**What the task asks**
Nothing but a number should be given: the count of lines in the data that include the string "subtotal".

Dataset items
------------------------------
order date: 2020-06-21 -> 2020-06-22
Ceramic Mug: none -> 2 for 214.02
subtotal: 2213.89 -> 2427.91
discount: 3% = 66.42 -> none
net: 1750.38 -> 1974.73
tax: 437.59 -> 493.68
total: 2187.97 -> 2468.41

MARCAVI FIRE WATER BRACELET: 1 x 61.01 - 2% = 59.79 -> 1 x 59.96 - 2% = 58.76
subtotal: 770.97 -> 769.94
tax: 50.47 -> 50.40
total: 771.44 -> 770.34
------------------------------
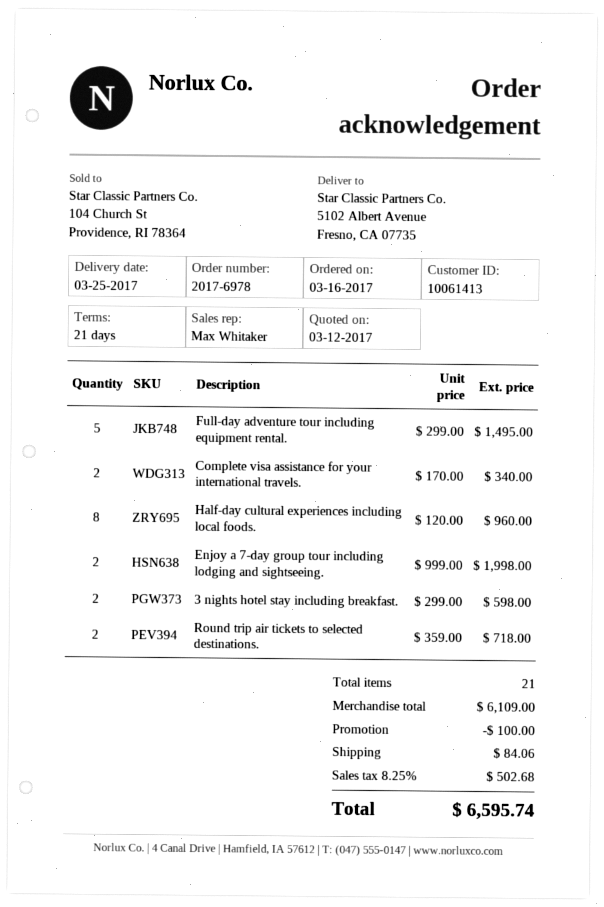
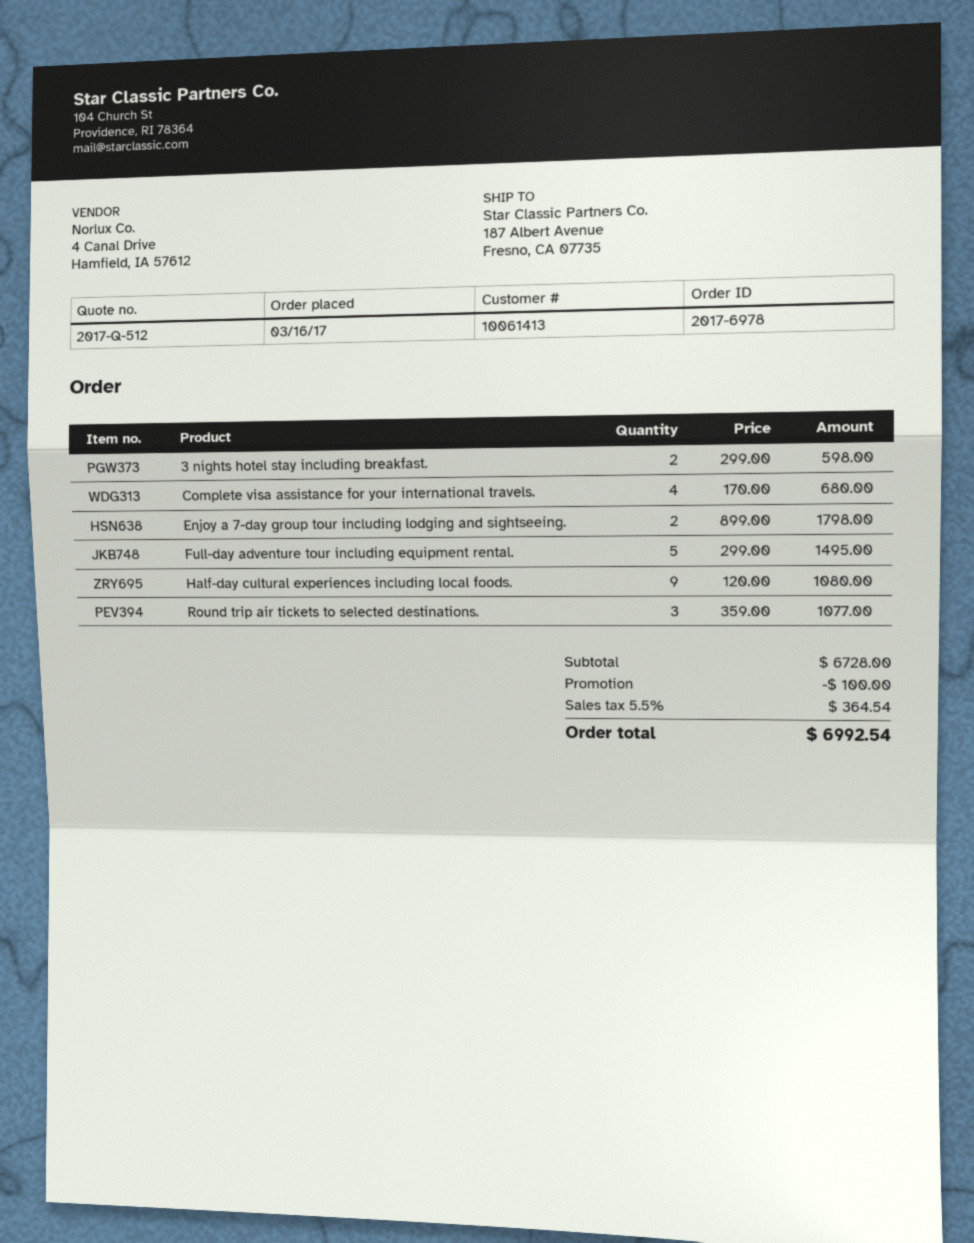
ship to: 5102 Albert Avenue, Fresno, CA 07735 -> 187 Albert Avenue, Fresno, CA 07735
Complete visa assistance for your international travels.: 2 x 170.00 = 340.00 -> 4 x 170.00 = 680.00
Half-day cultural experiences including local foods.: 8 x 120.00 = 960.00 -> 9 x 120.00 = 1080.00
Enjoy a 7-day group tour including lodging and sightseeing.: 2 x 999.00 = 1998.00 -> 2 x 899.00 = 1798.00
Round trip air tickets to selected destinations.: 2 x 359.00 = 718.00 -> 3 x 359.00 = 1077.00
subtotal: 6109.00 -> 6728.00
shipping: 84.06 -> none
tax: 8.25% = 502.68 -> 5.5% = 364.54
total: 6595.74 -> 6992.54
------------------------------
**Expected output**
3